The infrared sensors built into the Cobalt SP 800 are said to ensure “exceptional accuracy” no matter what the size or shape of the product being printed.
IGS managing director Peter Flynn said: "We’re excited to be bringing our technology to a whole new market. Our target is to offer an attractive price point of £49,000 which includes delivery, installation with a twelve-month warranty to commercial, packaging printers and label converters to diversify their offering in the short-run packaging and POS arena.
“Printing for as low as £0.05 per square metre with the Cobalt SP 800 you’ll get higher productivity, reliable uptime and production efficiencies that will drive more profits to the bottom line.”
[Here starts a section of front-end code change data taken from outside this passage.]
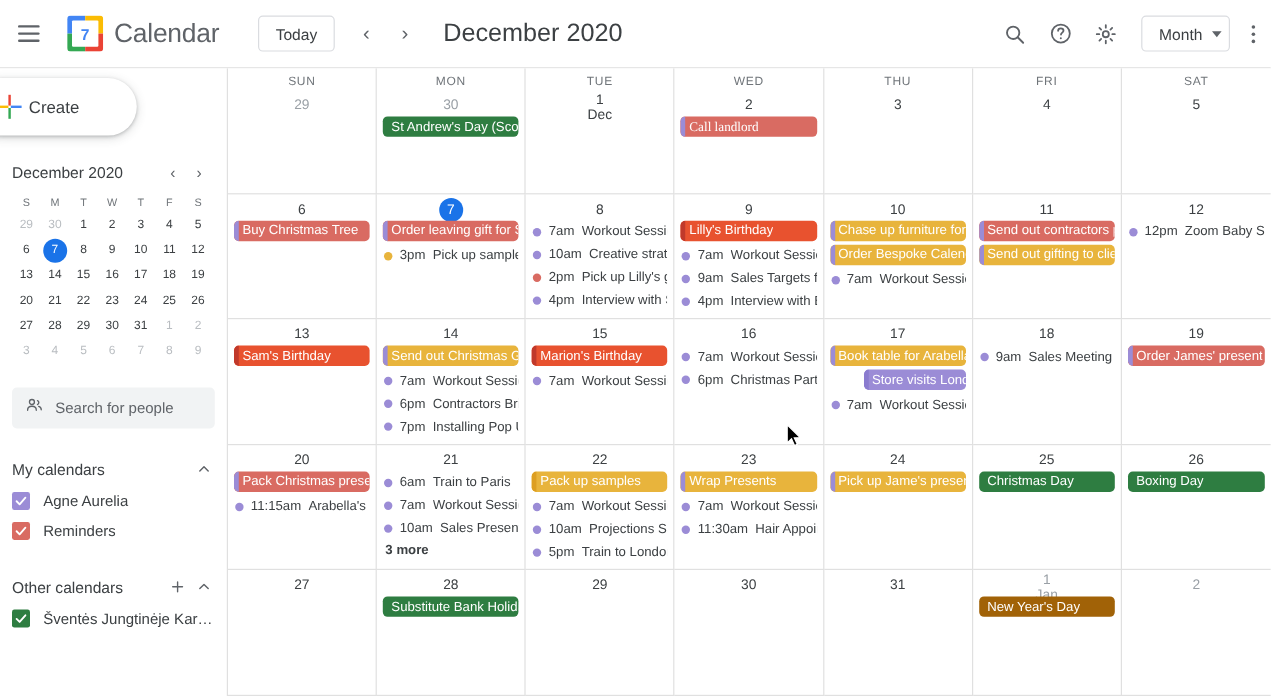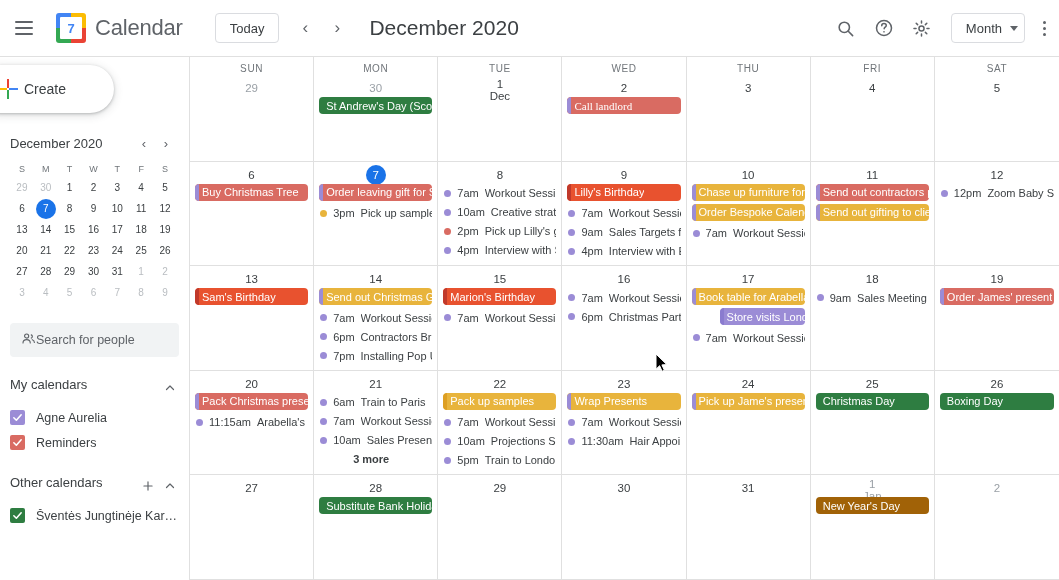--- a/index.html
+++ b/index.html
@@ -136,7 +136,7 @@
   .search-people {
     margin: 20px 10px 0 10px;
     height: 34px; background:#f1f3f4; border-radius:4px;
-    display:flex; align-items:center; padding: 0 11px;
+    display:flex; align-items:center; gap:10px; padding: 0 11px;
     cursor: text;
   }
   .search-people .ph { font-size: 12.5px; color:#5f6368; }

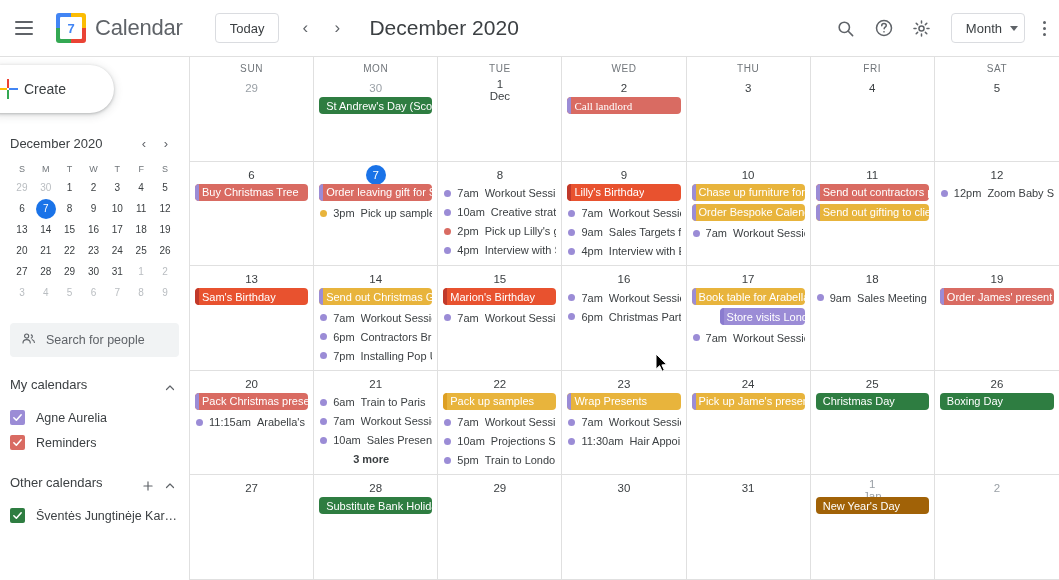--- a/index.html
+++ b/index.html
@@ -143,7 +143,7 @@
 
   .cal-section { margin-top: 20px; padding: 0 8px 0 10px; }
   .cal-section-head {
-    display:flex; align-items:flex-start; height: 28px; cursor:pointer;
+    display:flex; align-items:center; height: 28px; cursor:pointer;
   }
   .cal-section-head .t { font-size: 13px; color:#3c4043; flex:1 1 auto; }
   .cal-section-head .act { width:22px;height:22px;display:flex;align-items:center;justify-content:center;color:#5f6368;font-size:13px; }

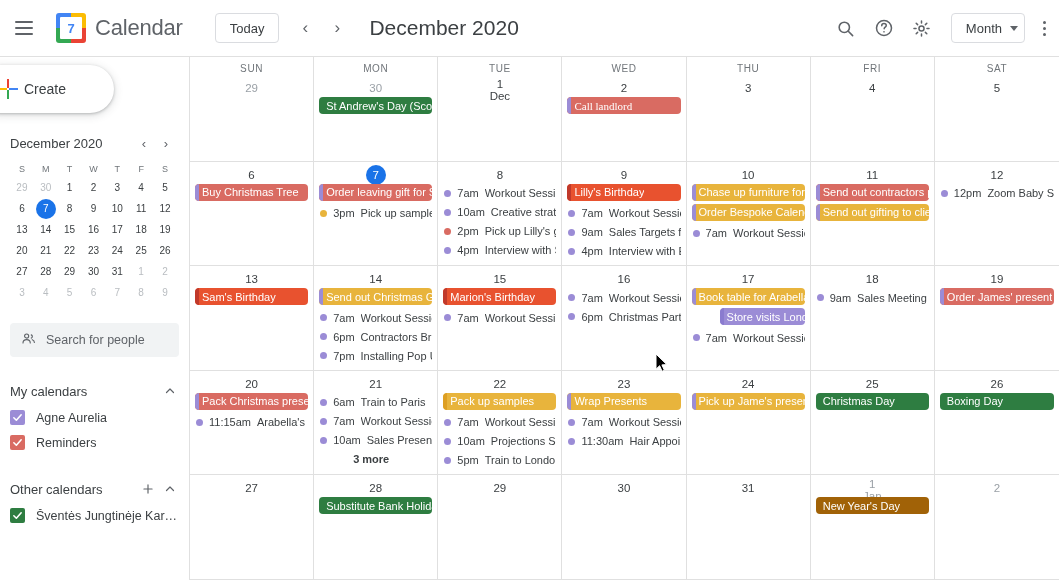--- a/index.html
+++ b/index.html
@@ -208,7 +208,7 @@
   .dot { width:7px; height:7px; border-radius:50%; flex:0 0 7px; }
   .ev-dot-row .tm { color:#3c4043; flex:0 0 auto; }
   .ev-dot-row .nm { overflow:hidden; text-overflow:clip; }
-  .more { font-size: 11px; color:#3c4043; font-weight:700; padding-left:2px; height:18px; line-height:18px; cursor:pointer;margin-left:32px; }
+  .more { font-size: 11px; color:#3c4043; font-weight:700; padding-left:2px; height:18px; line-height:18px; cursor:pointer; }
 
   .cursor-arrow { position: absolute; pointer-events:none; }
 </style>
Separately, during November IGS has installed an additional two Titanium cutters to existing users.
Nottingham-based large-format graphics and litho printer Hickling & Squires has purchased a Titanium 3121 cutting table to complement its existing Titanium 2516 with router.
“Production director Jamie Gilbert said: “The Titanium 3121 investment was made to boost productivity for our short-run packaging. We purchased the IGS packaging software in September and this has enabled us to offer an increasingly wide range of packaging and POS designs to existing and new customers.”
Fleetwood-based large-format graphics business Colour Banners, meanwhile, has also taken on its second Titanium cutter.
Its purchase of the new Titanium 2516 with router was driven from the need to increase production capacity, having exhibited at several successful trade shows both in the UK and Europe this year.
Mark Abbot, owner of Colour Banners, said: “We initially put our neck on the block with our first Titanium cutter in 2019 as the Titanium product range was new to the market.
“Since that very first day we have never looked back – our Titanium 3032 with router enabled us to achieve larger print runs, more intricate cutting and it also enabled us to become more efficient and therefore cost effective.”